| Hello everyone. I'm Giorgio, the co-author of the PGM-index paper together with Paolo Ferragina. First of all, I'd like to thank @hbrundage for sharing our work here and also all those interested in it. I'll do my best to answer any doubt in this thread. Also, I'd like to mention two other related papers: - "Why are learned indexes so effective?" presented at ICML 20, and co-authored with Paolo Ferragina and Fabrizio Lillo.
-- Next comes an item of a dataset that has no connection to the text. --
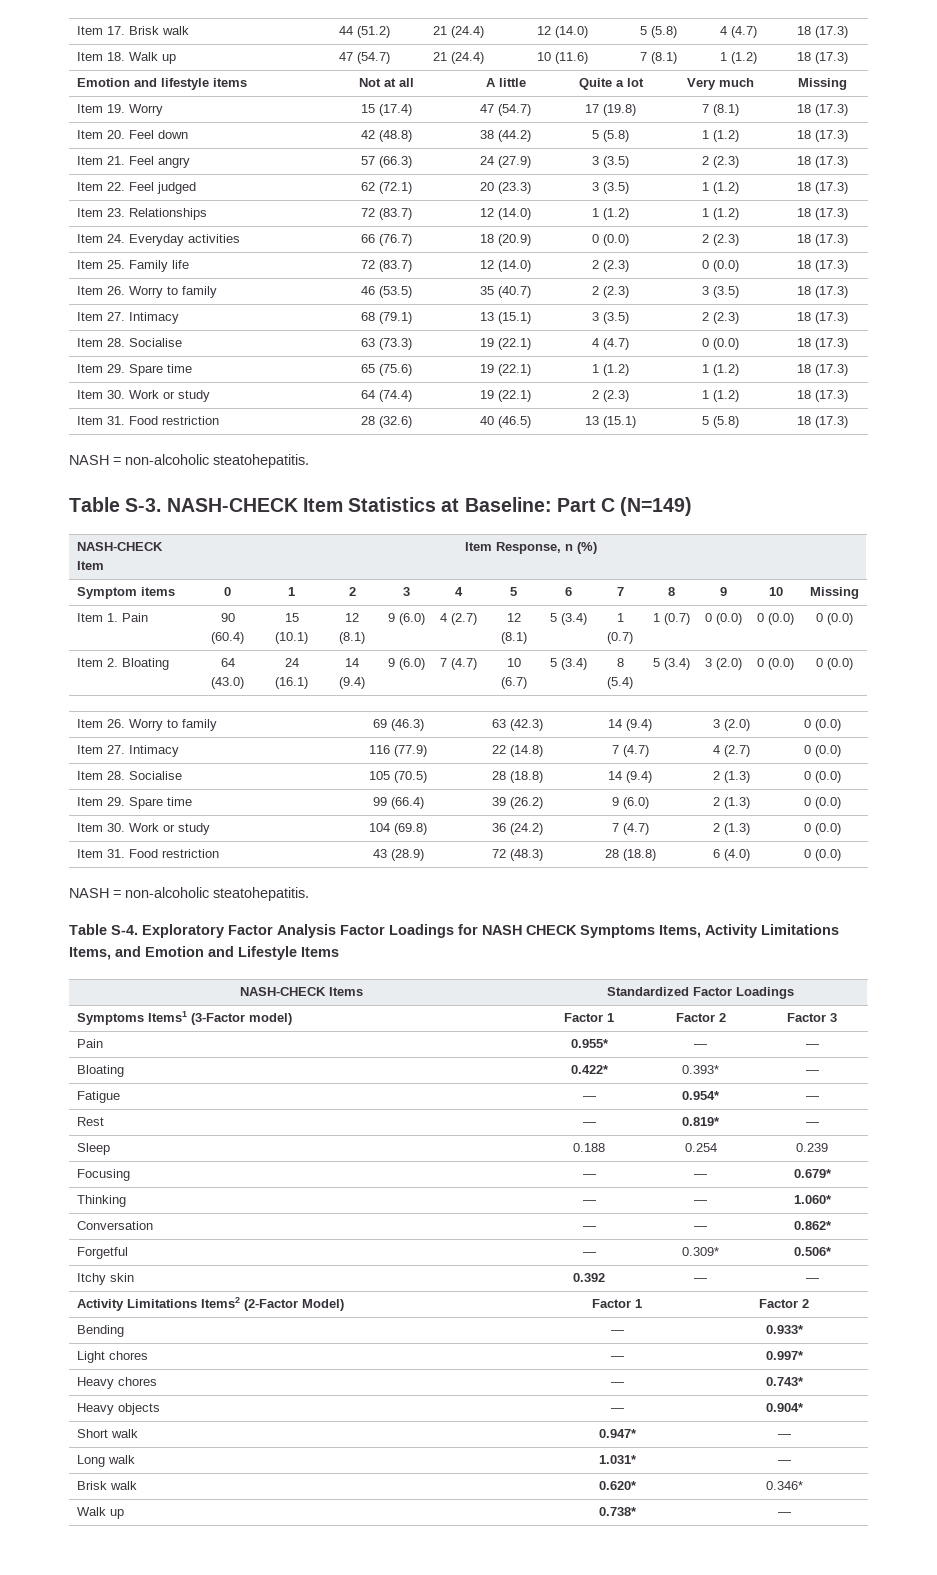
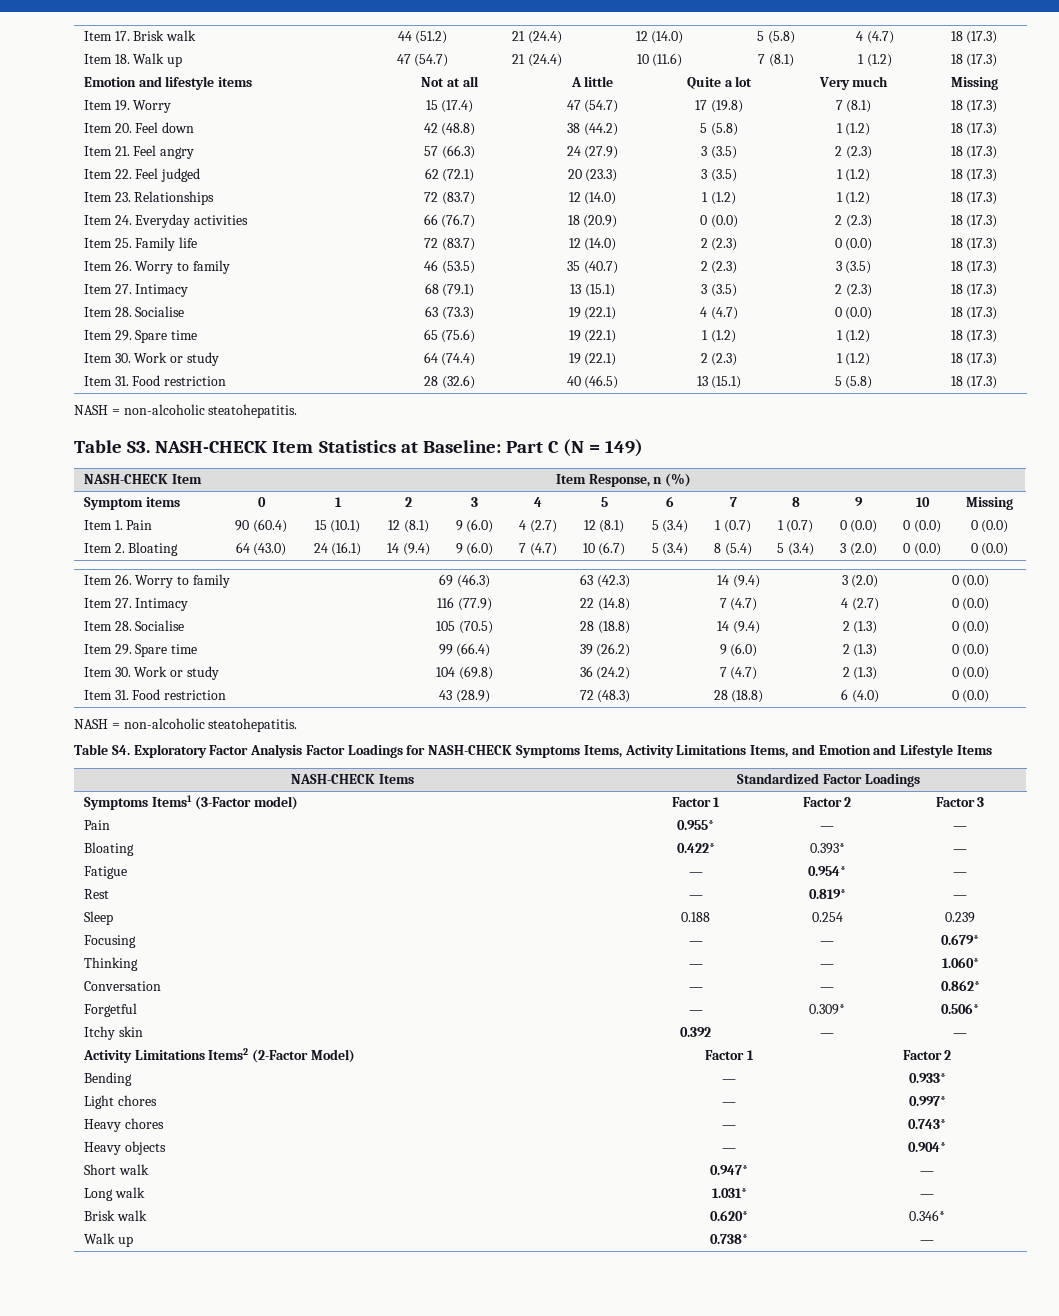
- Table S-3. NASH-CHECK Item Statistics at Baseline: Part C (N=149)
+ Table S3. NASH-CHECK Item Statistics at Baseline: Part C (N = 149)
- Table S-4. Exploratory Factor Analysis Factor Loadings for NASH CHECK Symptoms Items, Activity Limitations Items, and Emotion and Lifestyle Items
+ Table S4. Exploratory Factor Analysis Factor Loadings for NASH-CHECK Symptoms Items, Activity Limitations Items, and Emotion and Lifestyle Items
PDF, slides and video: http://pages.di.unipi.it/vinciguerra/publication/learned-ind... TL;DR: In the VLDB 20 paper, we proved a (rather pessimistic) statement that "the PGM-index has the same worst-case query and space bounds of B-trees". Here, we show that actually, under some general assumptions on the input data, the PGM-index improves the space bounds of B-trees from O(n/B) to O(n/B^2) with high probability, where B is the disk page size. - "A 'learned' approach to quicken and compress rank/select dictionaries" presented at ALENEX 21, and co-authored with Antonio Boffa and Paolo Ferragina. PDF and code: http://pages.di.unipi.it/vinciguerra/publication/learned-ran... TL;DR: You can use piecewise linear approximations to compress not only the index but the data too! We present a compressed bitvector/container supporting efficient rank and select queries, which is competitive with several well-established implementations of succinct data structures. |
I'm no expert in this area, so this might have an obvious answer.
I mean I guess you could treat characters as base 2^32 or something like that and convert a string to a real that way, but often strings have a non-trivial sort orders.